And Mookie, I did a little more research and found out that I was wrong about something: you don't have to have a static IP to host your own server, but it does make it easier to have one. I don't know much about the details as to why it's easier, but that's as far as I know. I really don't see much of a reason at all for you to get one...particularly if you don't even plan to have a server as you said.
Mookie4ever wrote:Thanks guys, but I'm still unclear about these ISP telling me that a static IP is more secure. Seems to me as though it is less secure
Your logic makes sense to me as well...so I went to SBC's website and found this:
Some Internet applications, however, require a different type of Internet connection for those applications that require 24x7 availability (like a web server or email server). So a benefit of having a static IP address is that it enables this type of 24x7 connection for those applications that require it. With a static IP, the way you disconnect your SBC Yahoo! DSL connection is either by turning off your computer, or unplugging your modem or router.
Of course, with this type of always-on connection, many customers will require a higher level of protection for their SBC Yahoo! DSL connection. This can usually be addressed by simply installing a router instead of a modem. This specific topic is addressed later in this material.

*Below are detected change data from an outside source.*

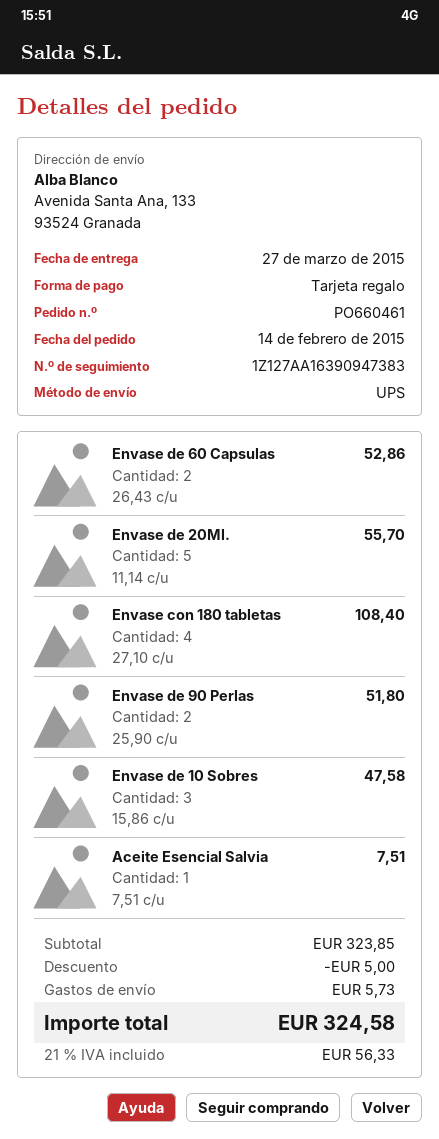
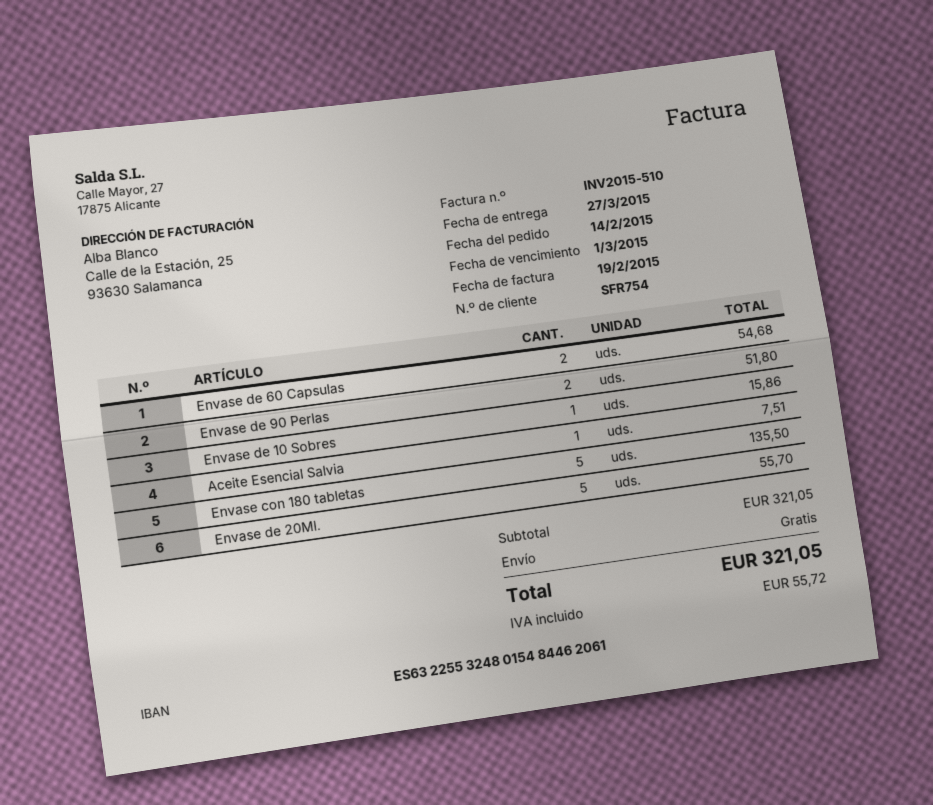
Envase de 60 Capsulas: 2 for 52.86 -> 2 for 54.68
Envase con 180 tabletas: 4 for 108.40 -> 5 for 135.50
Envase de 10 Sobres: 3 for 47.58 -> 1 for 15.86
subtotal: 323.85 -> 321.05
discount: 5.00 -> none
shipping: 5.73 -> 0.00
tax: 56.33 -> 55.72
total: 324.58 -> 321.05

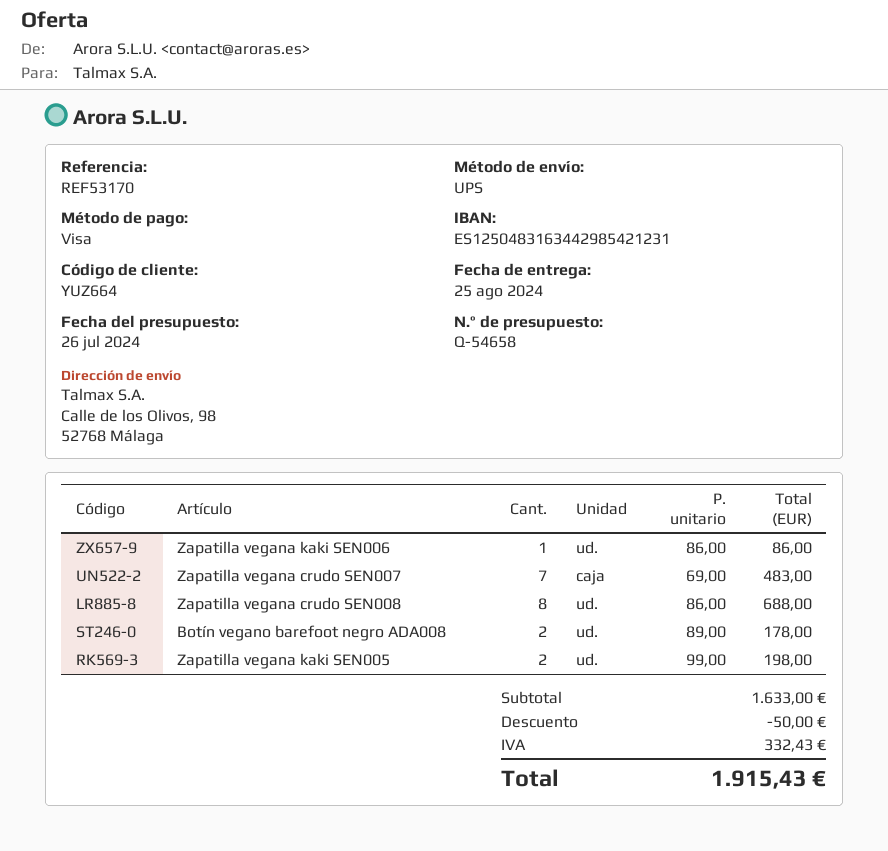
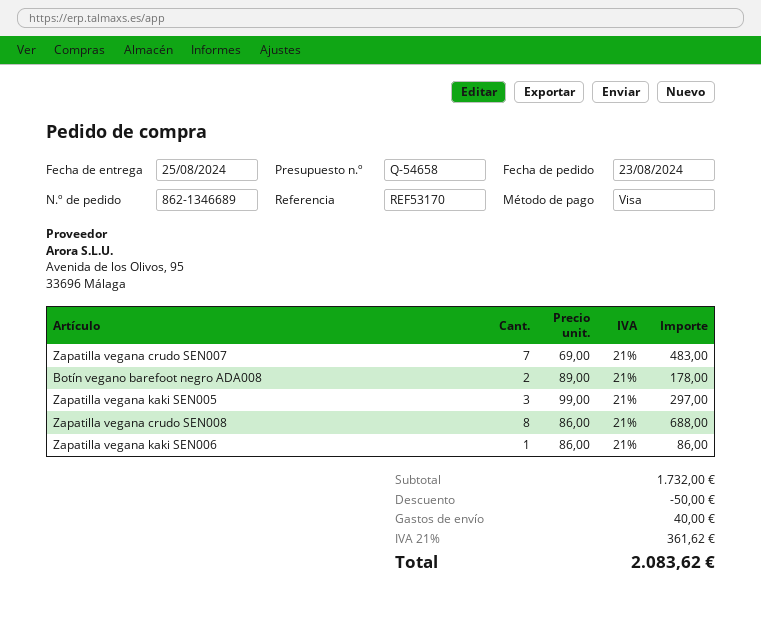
Zapatilla vegana kaki SEN005: 2 x 99.00 = 198.00 -> 3 x 99.00 = 297.00
subtotal: 1633.00 -> 1732.00
shipping: none -> 40.00
tax: 332.43 -> 361.62
total: 1915.43 -> 2083.62

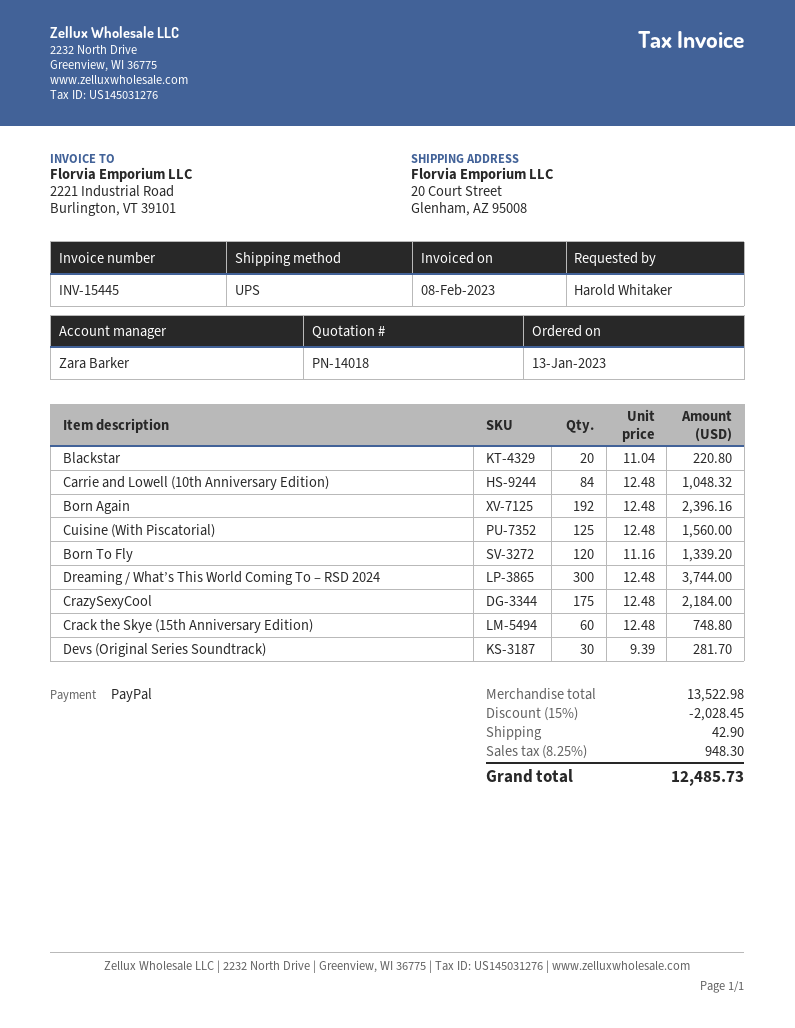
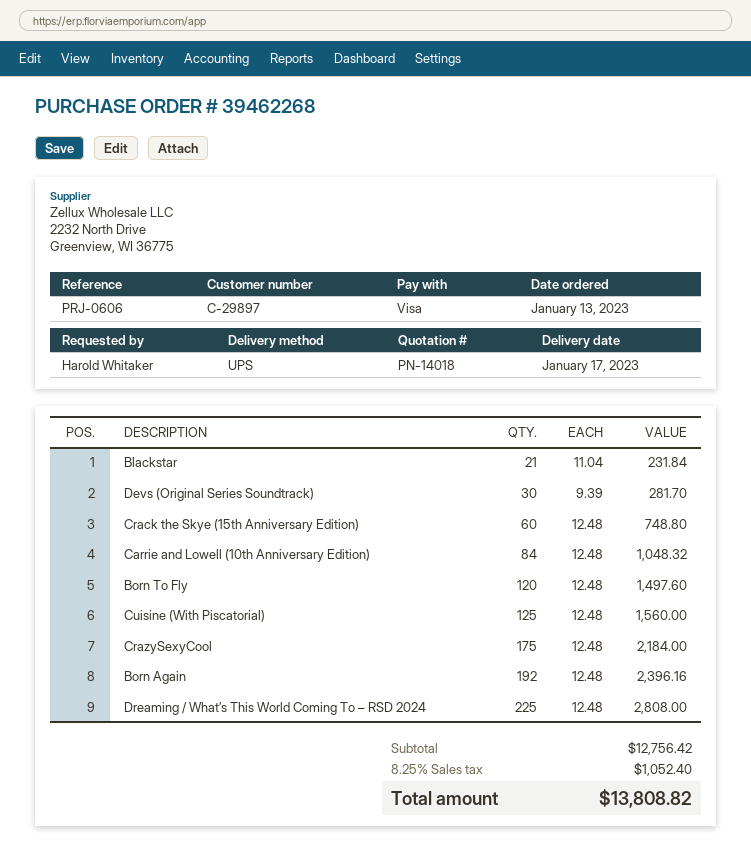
payment method: PayPal -> Visa
Blackstar: 20 x 11.04 = 220.80 -> 21 x 11.04 = 231.84
Born To Fly: 120 x 11.16 = 1339.20 -> 120 x 12.48 = 1497.60
Dreaming / What’s This World Coming To – RSD 2024: 300 x 12.48 = 3744.00 -> 225 x 12.48 = 2808.00
subtotal: 13522.98 -> 12756.42
discount: 15% = 2028.45 -> none
shipping: 42.90 -> none
tax: 8.25% = 948.30 -> 8.25% = 1052.40
total: 12485.73 -> 13808.82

The benefits of running SBC Yahoo! DSL with a router include:
* Being able to connect multiple computers to the DSL line; this enables customers to have multiple, simultaneous connections to the Internet. For example, a small office could connect three or four of their computers to the router, thereby providing each computer with access to the Internet over the same DSL line. * Improving the security of the SBC Yahoo! DSL connection, since the router runs on a protocol called "Network Address Translation" (NAT). NAT enables each of the connected computers to have their own "private" IP address, which is different from the "public" static IP address that is assigned to the router. By assigning private IP addresses to each computer connected to the router, hackers are not able to see these IP addresses or gain access to any data on these computers. This protects these computers by essentially making them "invisible" to everyone on the Internet.
Basically, I think what it is saying is that the connection is more secure with static IPs because there is typically a router protecting you from hackers (as opposed to a modem, which is basically no protection). It does this, as it says, by hiding the IP address of your computers/servers, and only shows the public address of the router.
Seems like it would be something for a large scale company to worry about.